Industria alimentare: Come viene costruita una “reputazione vincente”?

By Redazione

Roma – “Cosa significa per un’impresa commerciale, nel moderno mercato, avere un reputazione vincente?” È quanto si chiede Massimiliano Dona, Segretario generale dell’Unione
Nazionale Consumatori (UNC), commentando la notizia diffusa dalla rivista Forbes, secondo la quale Barilla sarebbe al diciannovesimo posto (prima tra le italiane) rispetto alle seicento aziende
più importanti per fatturato.

Riflettendo sul fatto che i dati sono stati ottenuti attraverso la consultazione dei consumatori in 24 paesi, Dona si interroga sui meccanismi di tali valutazioni: “temo che si debba segnalare
un marcato disallineamento tra queste opinioni, sbandierate come spot di eccellenza, ed il sentimento reale dei consumatori, per i quali un’azienda va giudicata non solo per la notorietà
del brand o la leadership di mercato: conta piuttosto la sua correttezza relativamente al prezzo e la trasparenza delle sue etichette”.
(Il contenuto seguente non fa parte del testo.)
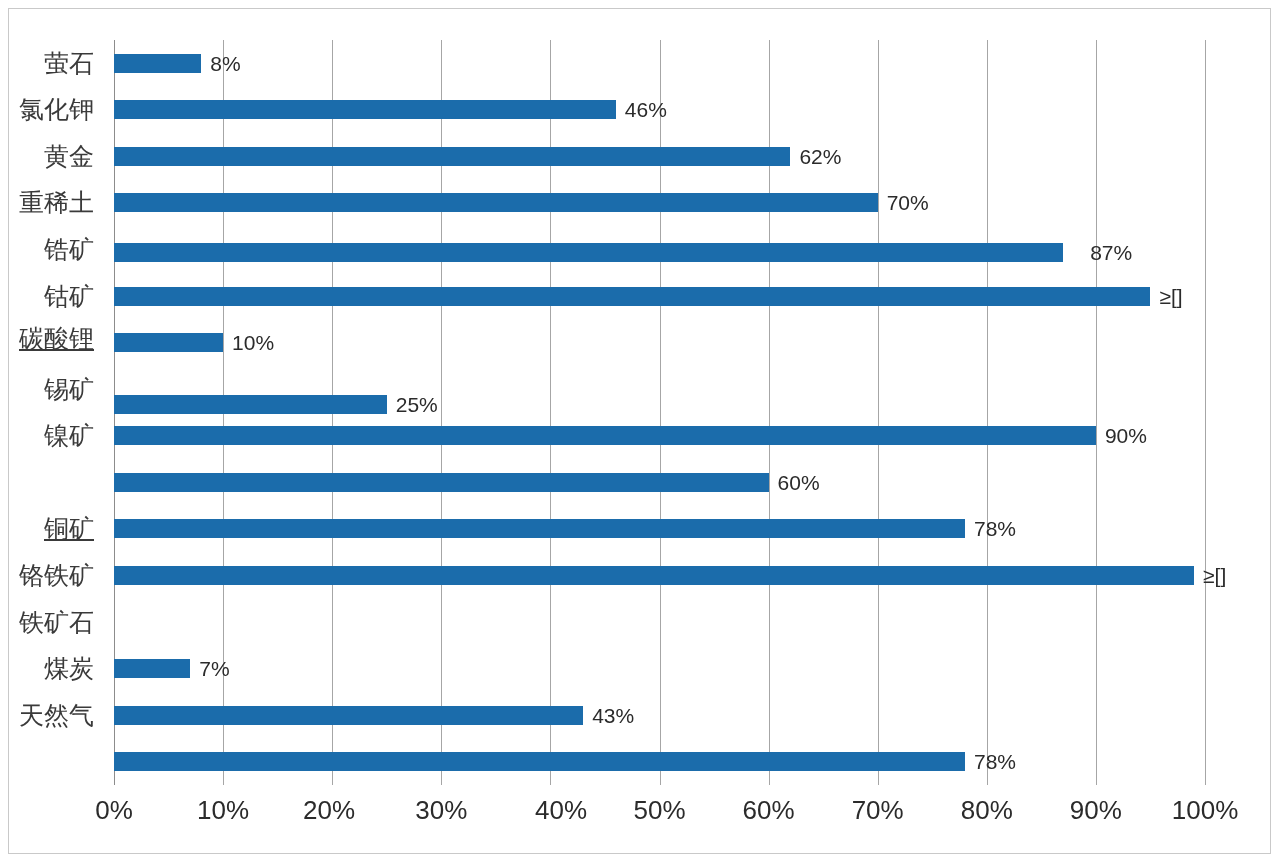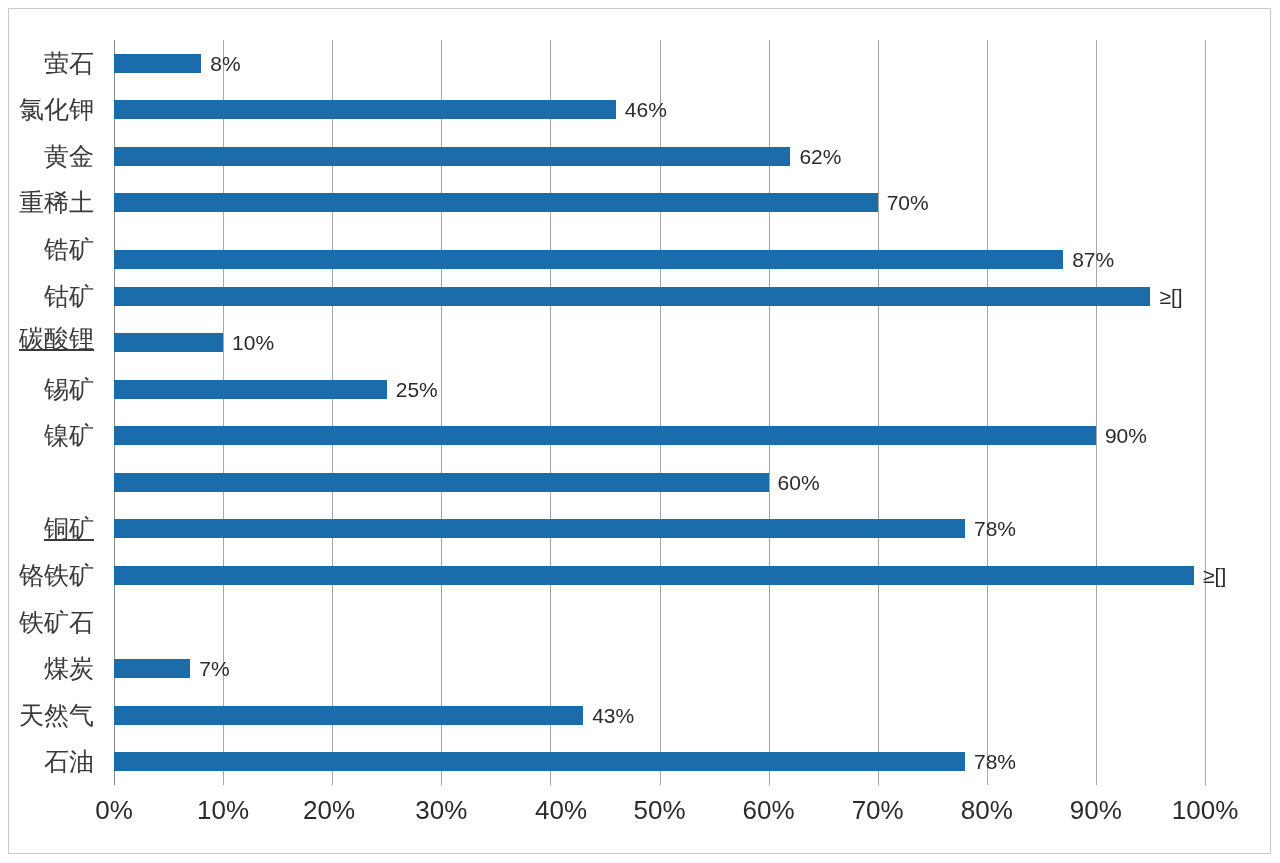--- a/index.html
+++ b/index.html
@@ -183,7 +183,7 @@
         <div class="bar" style="width: 763.7px; background: rgb(27, 108, 171);"></div>
         <div class="bar-value">70%</div>
       </div>
-      <div class="row" style="top: 196px; height: 46.5625px;">
+      <div class="row" style="top: 189px; height: 46.5625px; gap: 18px;">
         <div class="bar" style="width: 949.17px; background: rgb(27, 108, 171);"></div>
         <div class="bar-value">87%</div>
       </div>

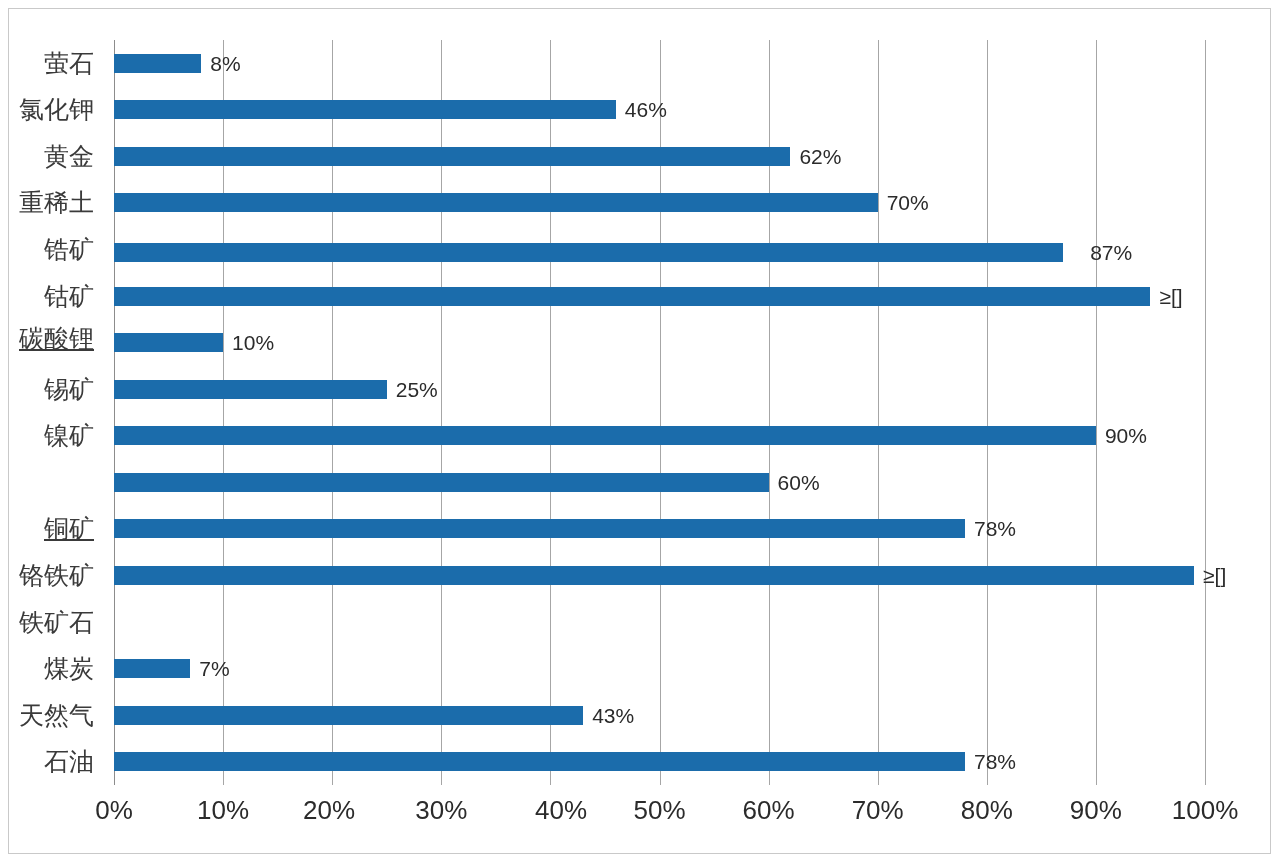--- a/index.html
+++ b/index.html
@@ -195,7 +195,7 @@
         <div class="bar" style="width: 109.1px; background: rgb(27, 108, 171);"></div>
         <div class="bar-value">10%</div>
       </div>
-      <div class="row" style="top: 326px; height: 46.5625px; text-align: center;">
+      <div class="row" style="top: 341px; height: 46.5625px; text-align: center;">
         <div class="bar" style="width: 272.75px; background: rgb(27, 108, 171);"></div>
         <div class="bar-value">25%</div>
       </div>

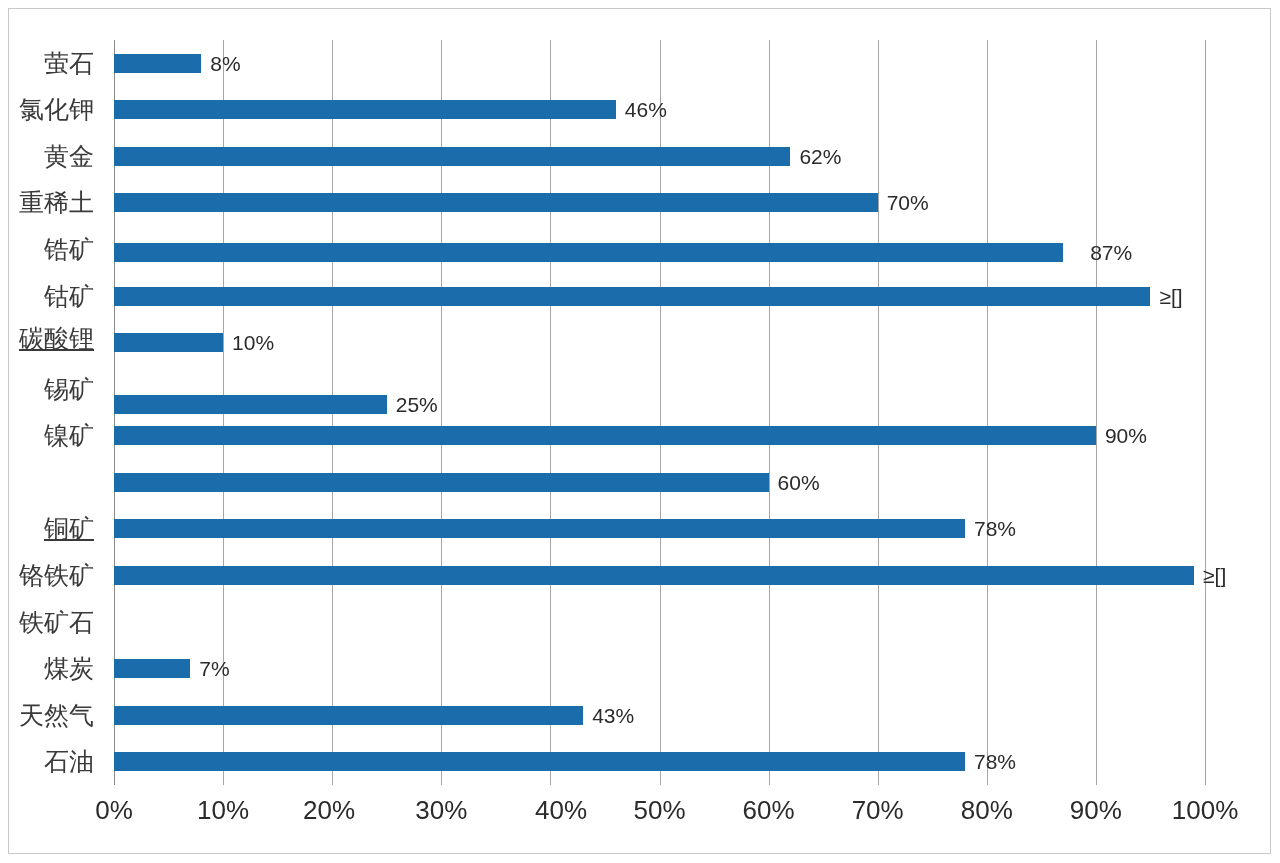--- a/index.html
+++ b/index.html
@@ -163,7 +163,6 @@
       <div class="cat-label" style="top: 558.75px; height: 46.5625px;">铁矿石</div>
       <div class="cat-label" style="top: 605.312px; height: 46.5625px;">煤炭</div>
       <div class="cat-label" style="top: 651.875px; height: 46.5625px;">天然气</div>
-      <div class="cat-label" style="top: 698.438px; height: 46.5625px;">石油</div>
     </div>
 
   <div id="rows">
Riferendosi in particolare all’opinione che di Barilla sembrano avere i consumatori italiani, l’avv. Dona ricorda che “non possiamo celebrare la reputazione di un’azienda che è stata
condannata dall’Autorità Antitrust per aver partecipato, con contributo rilevante, al cartello anticoncorrenziale che ha artificiosamente tenuto alto il prezzo della pasta in danno dei
consumatori o che, guardando all’etichettatura dei suoi prodotti, omette di indicare l’origine del grano, materia prima in buona parte di provenienza estera, informazione che gli acquirenti
ritengono importante, ben al di là dello slogan ‘dove c’è Barilla c’è casa’ “.